In the coming weeks, the Pentagon will present a report regarding “unidentified aerial phenomena.” Many speculate it will provide evidence about the existence of extraterrestrials, while others believe it’ll provide a reasonable explanation about the UFOs Army and Navy personnel have observed.
While some are excited to read the UFO report, others are understandably nervous, given how little is known about extraterrestrial life. Much of our knowledge comes from the depictions presented by Hollywood, which begs the question: how has the entertainment industry prepared us for the possible existence of aliens?
Politics have influenced Hollywood’s depictions
The geopolitical sphere’s influence on Hollywood is immense. To discuss issues in an entertaining way and without offense, many directors have chosen to depict their stories through fantasy worlds and characters, including aliens.
This tactic is described as a “double-edged sword” for sensationalizing very real issues for box office success. However, it’s also viewed as an effective way to convey issues impacting the global population. One example is the Cold War and the paranoia that surrounded it.
Such films as Invasion of the Body Snatchers and episodes from 1959’s The Twilight Zone used aliens to convey the fear of a potential Russian attack on American soil. When the Iron Curtain dropped, Hollywood kept aliens as the focal point of their sci-fi films, as they’d become an effective way of portraying whoever society viewed as the “bad guy” on the global stage.
Another example is the entertainment released after WWII. The effect of the Nazis’ crimes was immense and remained fresh for decades. The long-running British television show Doctor Who chose to represent the regime through the Doctor’s arch-nemeses, the merciless Daleks, who wish to “exterminate” all races of life they believe inferior.
Hollywood has also taken creative liberty with events related to extraterrestrial life, such as the secrecy surrounding Area 51 and the infamous Roswell incident of 1947. Many television shows have shared its namesake — such as 1999’s Roswell and 2019’s Roswell, New Mexico — and others have imagined the alien lifeforms that arrived on Earth via the location — think Paul and Indiana Jones and the Kingdom of the Crystal Skull.
UFO believers are no longer considered quirky and weird
For a long time, believing in the existence of aliens and UFOs was considered silly. Only “weirdos” and “nerds” who spent far too much time watching sci-fi films believed in such things. This view wasn’t helped by the media’s depictions of UFOs.
According to Diana Walsh Pasulka, Professor of Philosophy and Religion at the University of North Carolina, Wilmington, media portrayals of extraterrestrial life have allowed for the dismissal of believers as conspiracy theorists. This has prevented the topic from being studied as a potential security issue and has delayed scientific study.
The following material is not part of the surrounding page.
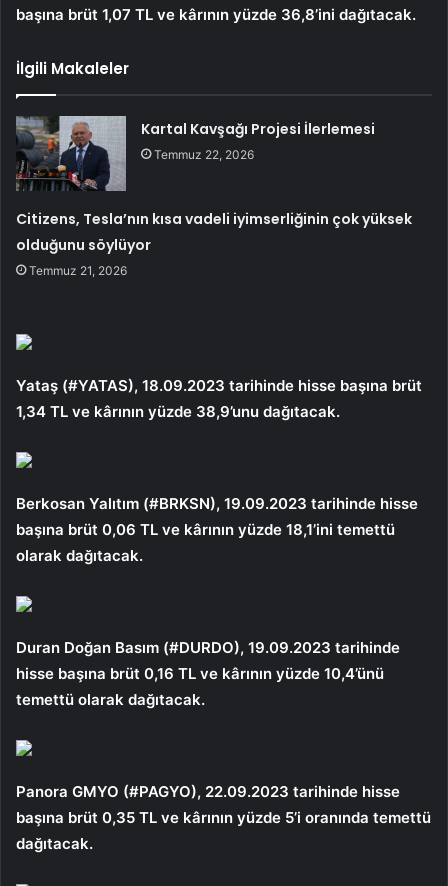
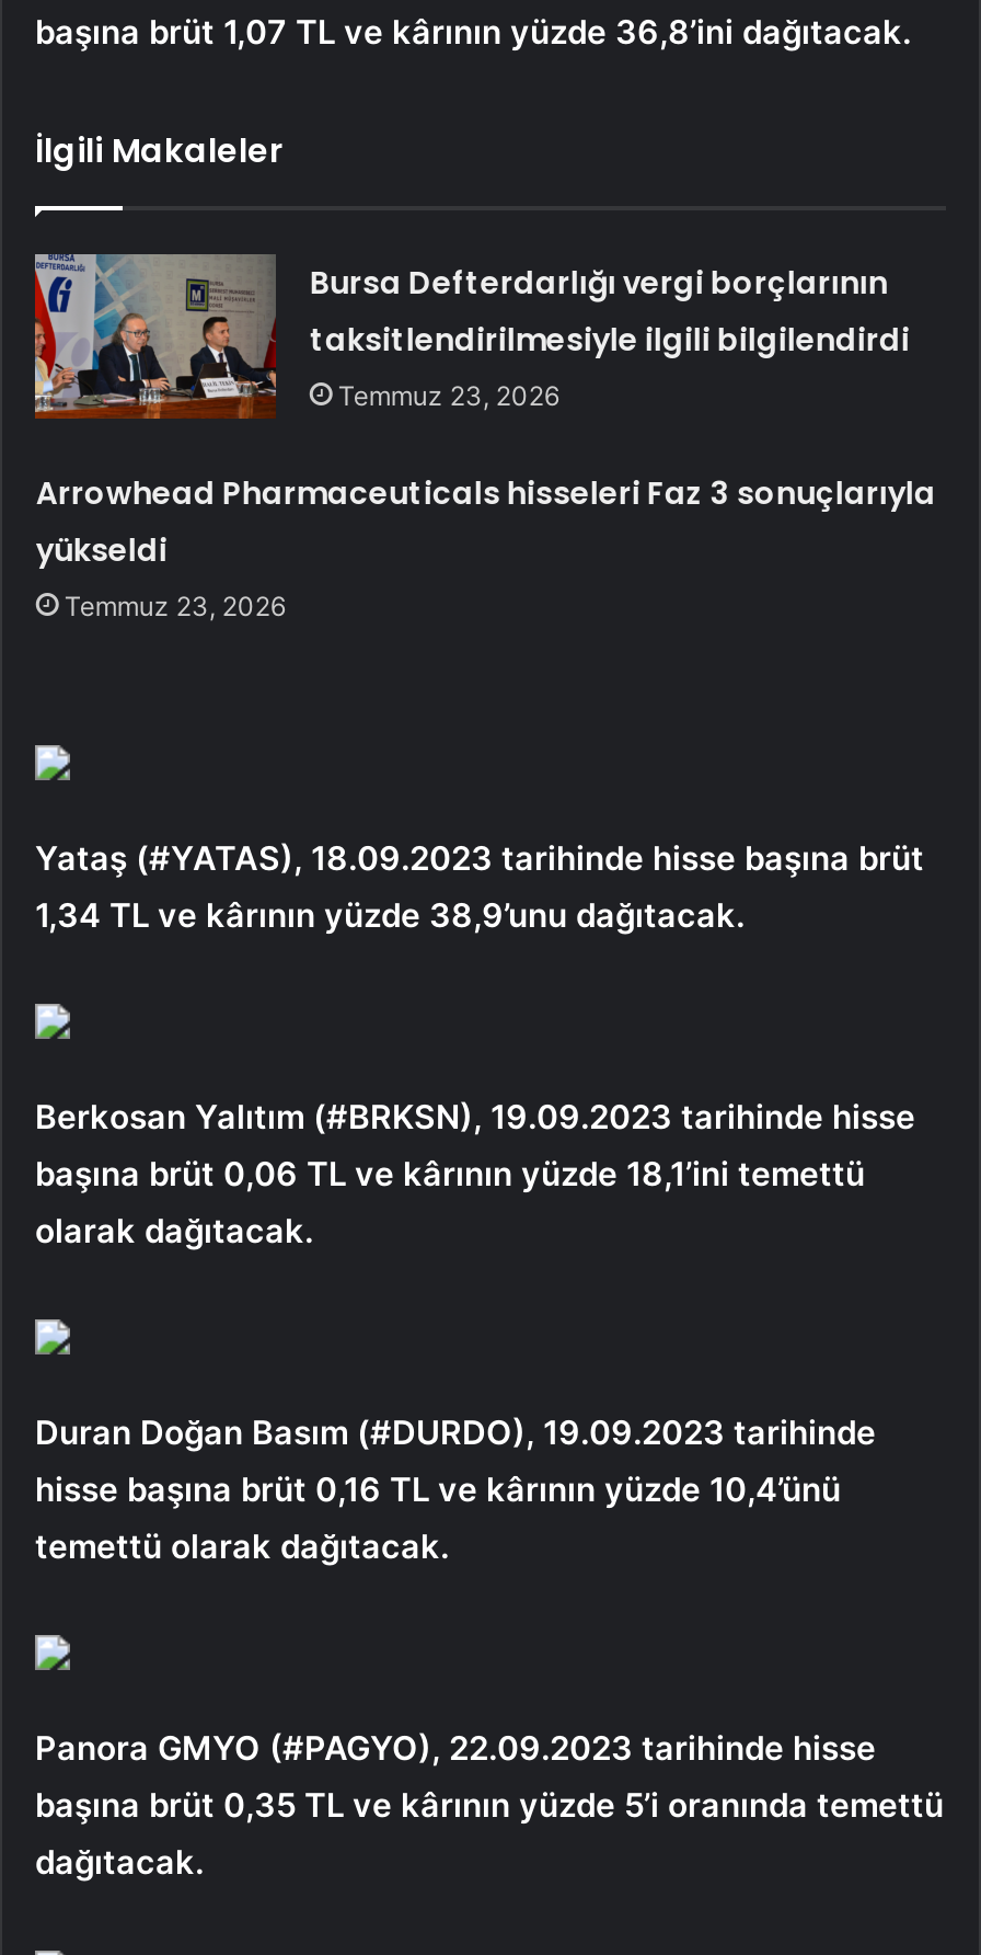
[15,115,375,192] [image] | Kartal Kavşağı Projesi İlerlemesi | Temmuz 22, 2026 -> [33,252,909,421] [image] | Bursa Defterdarlığı vergi borçlarının | taksitlendirilmesiyle ilgili bilgilendirdi | Temmuz 23, 2026
[16,209,412,278] Citizens, Tesla’nın kısa vadeli iyimserliğinin çok yüksek | olduğunu söylüyor | Temmuz 21, 2026 -> [36,471,936,622] Arrowhead Pharmaceuticals hisseleri Faz 3 sonuçlarıyla | yükseldi | Temmuz 23, 2026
However, this view is evolving, in part due to the changing narrative in Hollywood and the influence of scientific advancements. Increased space travel has allowed for a better understanding of what lies beyond the Earth’s atmosphere, and Hollywood is seen as a way to distribute that information to the masses.
There are also those who believe Hollywood’s often outlandish depictions of aliens are a way to psychologically influence viewers. Depending on which side of the fence you fall on, the entertainment industry is either going out of its way to make the existence of such life too unbelievable to be true, or it’s working to mentally prepare us for news that extraterrestrials actually exist.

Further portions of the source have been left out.